Edinburgh villa in the firing line for apartment project
Morgan McDonnell Architecture have teamed up with Square and Crescent to propose the demolition of an existing villa on Edinburgh’s Corstorphine Road, for replacement with 20 apartments.

Occupying a wedge-shaped site bounded by the Water of Leith the development will build out the plot with a ‘pocket of green amenity’ at the street edge to break up its massing, with primary frontages pulled back from the street to align with neighbouring villas.

Finished in a sandstone skin to the front elevation with brick to the rear with bronze finished panels used to accentuate the ‘rhythm of openings’. A setback penthouse level would be clad in vertical timber

Explaining their design strategy the architects wrote: “Utilising the wedge shape of the site, the proposals clearly signal the meeting point between Corstorphine Road and The Water of Leith by presenting a narrow building edge that directs views into the city centre. Consistent with the urban response of surrounding buildings we propose increased height at this junction to inform a bookend that
signals a starting point to the rhythm of building facades noted above.”

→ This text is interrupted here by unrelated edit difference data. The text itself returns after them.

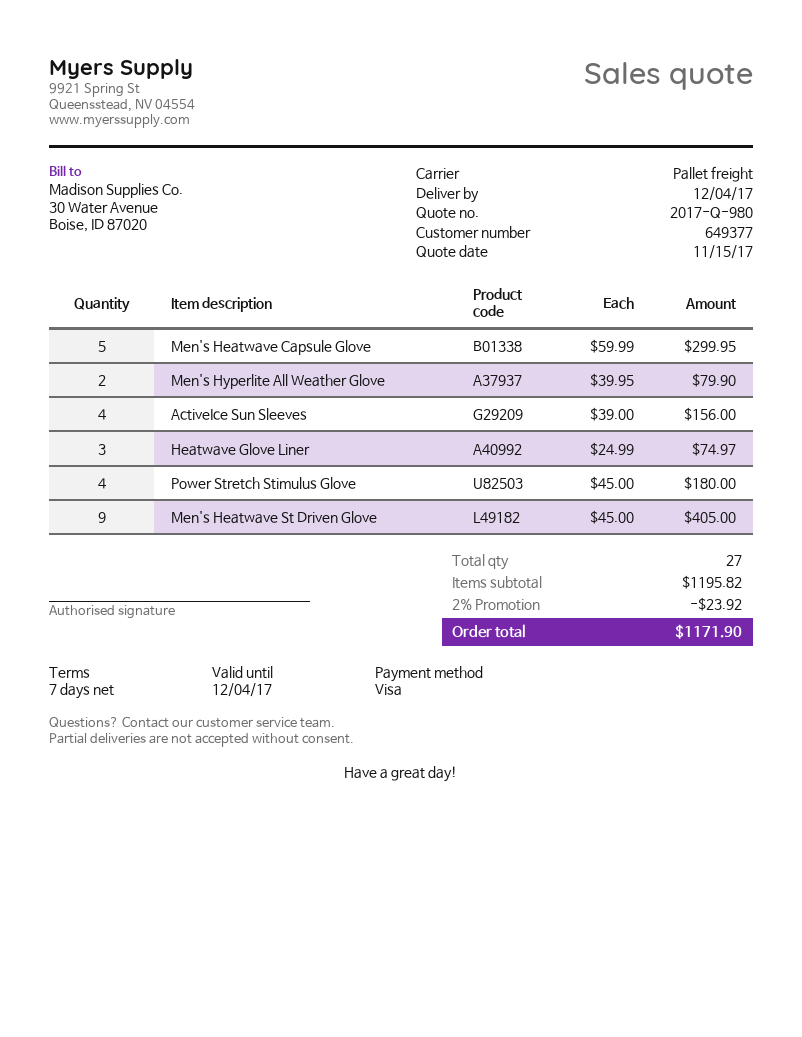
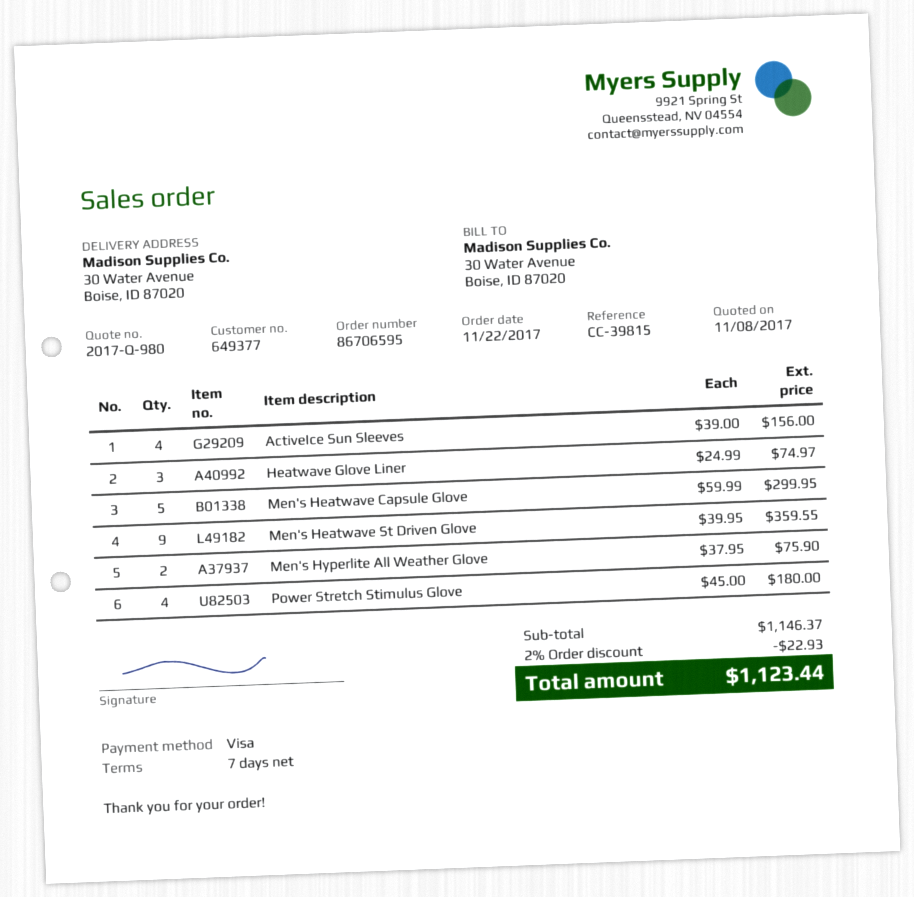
quote date: 2017-11-15 -> 2017-11-08
Men's Hyperlite All Weather Glove: 2 x 39.95 = 79.90 -> 2 x 37.95 = 75.90
Men's Heatwave St Driven Glove: 9 x 45.00 = 405.00 -> 9 x 39.95 = 359.55
subtotal: 1195.82 -> 1146.37
discount: 2% = 23.92 -> 2% = 22.93
total: 1171.90 -> 1123.44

The south-facing façade over the Water of Leith with living spaces and balconies with tree planting helping to form a consistent river frontage.

4 Comments

StyleCouncil
#1 Posted by StyleCouncil on 11 Jun 2018 at 15:21 PM
This is utter nonsense....what increase in height at this "junction"....there is a church across the road but everything else is 2 storey….have they mistaken the site for the wedge shaped car garage site further up Cosrtorphine Road at Roseburn?
Interesting that they have lined the W.O.L with a long tall block, completely at odds with the urban grain which has a consistent pattern of building to the front with south facing amenity to the rear.
This scheme, blocky, brown and architecturally bland beyond belief is ridiculously over-dense. It fills the entire site with build, only providing a miserable north facing 'pocket of green amenity’?!
Apart from that is great…
You cant fit quicker than a kwik fit fitter
#2 Posted by You cant fit quicker than a kwik fit fitter on 13 Jun 2018 at 09:39 AM
You can understand why they have tried their hardest to hide that monstrosity in the attached image.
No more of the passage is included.